Just ask Kevin Cox. Or, better yet, read his new book, Boomtown Columbus: Ohio’s Sunbelt City and How Developers Got Their Way, published in June by Trillium, part of the Ohio State University Press. In it, he makes no secret of his disdain for the way wealthy business and civic leaders profit from policies and deals that make a large segment of the city’s population vulnerable to economic-refugee status.

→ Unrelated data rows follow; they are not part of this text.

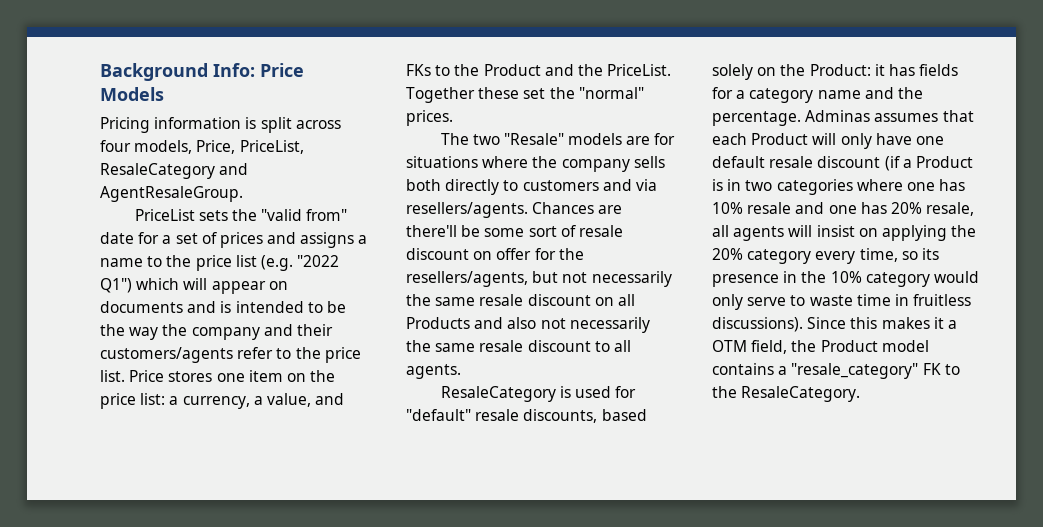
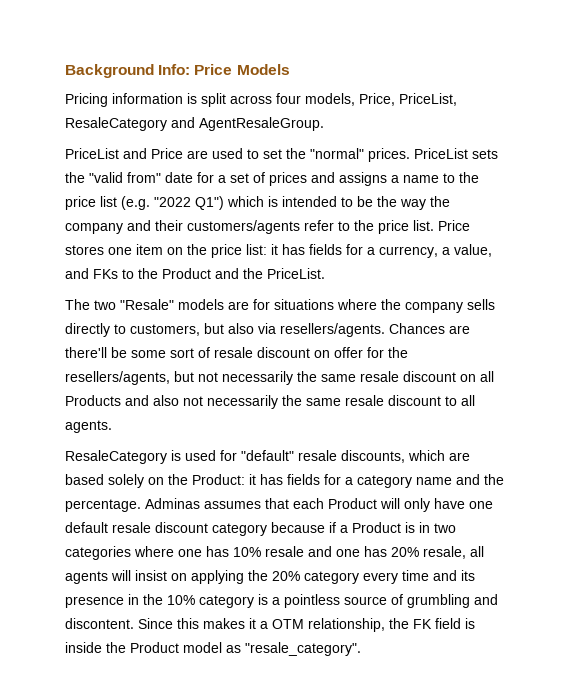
- PriceList sets the "valid from" date for a set of prices and assigns a name to the price list (e.g. "2022 Q1") which will appear on documents and is intended to be the way the company and their customers/agents refer to the price list.
+ PriceList and Price are used to set the "normal" prices. PriceList sets the "valid from" date for a set of prices and assigns a name to the price list (e.g. "2022 Q1") which is intended to be the way the company and their customers/agents refer to the price list.
- Price stores one item on the price list: a currency, a value, and FKs to the Product and the PriceList. Together these set the "normal" prices.
+ Price stores one item on the price list: it has fields for a currency, a value, and FKs to the Product and the PriceList.
- The two "Resale" models are for situations where the company sells both directly to customers and via resellers/agents.
+ The two "Resale" models are for situations where the company sells directly to customers, but also via resellers/agents.
- ResaleCategory is used for "default" resale discounts, based solely on the Product: it has fields for a category name and the percentage.
+ ResaleCategory is used for "default" resale discounts, which are based solely on the Product: it has fields for a category name and the percentage.
- Adminas assumes that each Product will only have one default resale discount (if a Product is in two categories where one has 10% resale and one has 20% resale, all agents will insist on applying the 20% category every time, so its presence in the 10% category would only serve to waste time in fruitless discussions).
+ Adminas assumes that each Product will only have one default resale discount category because if a Product is in two categories where one has 10% resale and one has 20% resale, all agents will insist on applying the 20% category every time and its presence in the 10% category is a pointless source of grumbling and discontent.
- Since this makes it a OTM field, the Product model contains a "resale_category" FK to the ResaleCategory.
+ Since this makes it a OTM relationship, the FK field is inside the Product model as "resale_category".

The emeritus OSU professor of geography makes gleeful and clever (and sometimes snarky) asides about the machinations of those in power in the book’s journey through 70 years of annexation policy and sprawl; water and sewer service; malls and freeway interchanges; gentrification and disinvestment; school district boundaries and more.

Cox argues that housing development tends to be a locally oriented industry, and that developers are tied to their region because they know the regulations and decision makers. Taking their business to another state, or even another part of Ohio, would be like starting over. Because of this — especially with booming growth — the city might have been able to extract concessions from developers rather than offer tax abatements. But that horse has already left the stable, and the stable is now a subdivision.

Would this be different if Columbus had true ward representation on City Council? “I’m pessimistic,” Cox said. “Developers will adapt to local power structures either way. It makes no difference whether the council is elected by ward or at large.”

There may be reasons to seek a ward system, Cox said, but the council-developer balance is not one of them.

More:Panel releases draft map of nine residential districts for Columbus City Council seats

Still, he has respect for a city that has grown steadily over the decades while its major-league neighbors — Cleveland, Cincinnati and Pittsburgh — have lost population to the suburbs. Columbus, then, is more like Austin or Charlotte: a Sunbelt city in a rust belt region. Much of Central Ohio’s growth (and the taxes it brings) is within the city’s expanding boundaries. But there are challenges, too.

"Boomtown Columbus" by Kevin Cox

For a city that wants corporate headquarters, “Columbus is stuck in the middle between all these other cities. The airport is a big, big problem," Cox said, noting that Dayton lost Mead Corp. and NCR Corp., and Cincinnati lost Chiquita, to cities with major air hubs. “Salt Lake City has half the metro size of Columbus, but its airport has three times the number of direct destinations.”

Meanwhile, so-called legacy cities such as Cleveland and Cincinnati lost airline hubs but still have more destinations and international flights than Columbus.

Despite its growth and success, Columbus also lacks the cultural cachet of major professional sports teams. “Soccer and hockey are the jayvee of the big leagues,” Cox said.

Cox, whose focus as a professor was the interaction among politics, economics and geography, makes clear that the cozy public/private/institutional “Columbus Way” of doing things is hardly unique to Columbus, but is, rather, unique to the United States.

In the end, Cox argues that many of the city's challenges are entwined with the massive income inequality across the country and must be addressed at the national level as well as the local. “What happens in cities is beyond the control of [individual] city governments," he said.

In spite of all the challenges, Cox is quite comfortable in Columbus, though certainly not complacent. A native of England, he’s lived here over 55 years and continues to watch how the city and region will absorb the coming wave of population growth, address inequality in schools and neighborhoods, and rise above a Grade-B.

Brian Williams is a consultant and freelance writer. A former Columbus Dispatch reporter, he is retired from the Mid-Ohio Regional Planning Commission.